I’m from Cork (and proud of it). Since the start of primary school, all of my education took place in Cork City (two schools on the Mardyke, followed by University College Cork), and I started my working life here as well.
I have significant academic and professional experience in politics, including my current role as a lecturer in politics at UCC. I’m also completing a PhD in Political Science with University College Dublin.
I have ten years of political experience: as an activist with the Labour Party, being involved with various community groups, and being the deputy chairperson of the Together for Yes campaign in Cork last year.
But in many ways, my main reason for standing is my personal experience. I’ve spent the last ten years renting, mostly in Cork City (with a brief period in Dublin), and I’ve spent that time working in precarious employment, in low-paid jobs, and paying huge rents for precarious accommodation. I want to bring that perspective to Cork City Council.
My Priorities & Ideas
My priorities stem from how great we can imagine Cork City becoming and supporting people in creating that city. But it means getting the basics right: increasing the public housing stock by building on publicly-owned land; greening the city through sustainable public transport and active transport initiatives, such as cycling; and ensuring proper care and maintenance of all public amenities.
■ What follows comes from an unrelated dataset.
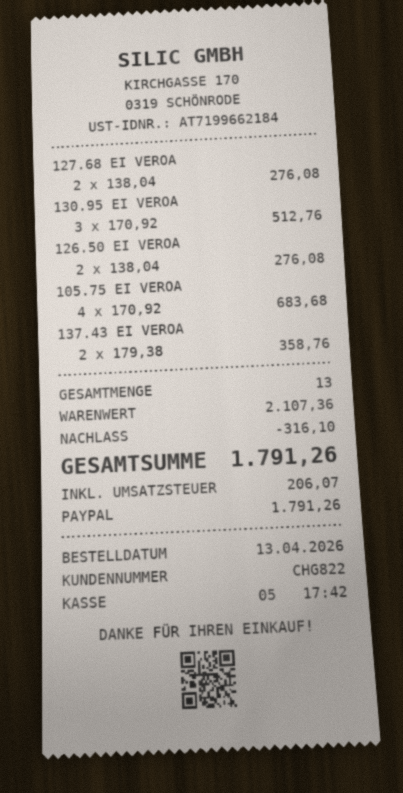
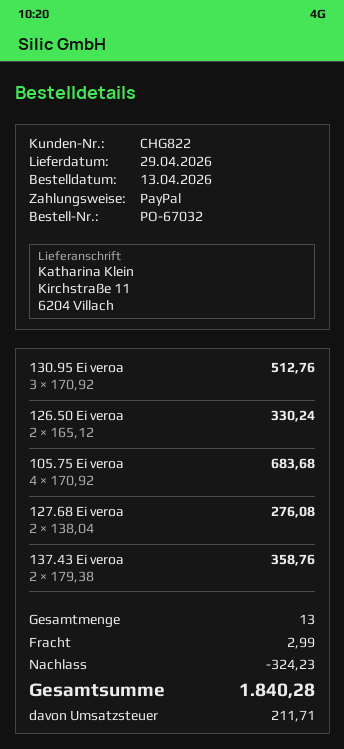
126.50 EI VEROA: 2 x 138.04 = 276.08 -> 2 x 165.12 = 330.24
discount: 316.10 -> 324.23
shipping: none -> 2.99
tax: 206.07 -> 211.71
total: 1791.26 -> 1840.28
There are people who are not well represented in Cork City Council: those are working in the call centres, or who are doing relief shifts; those who are paying huge rents and have no security of tenure. But it’s also older people, who are looking at what their children are facing into in this regard, and not seeing anybody in their Council who is willing to stand up for them. They want to see somebody on Council who will give a voice to the young person, who will give a voice to the precarious worker, who will give a voice to the person who is desperately in need of housing.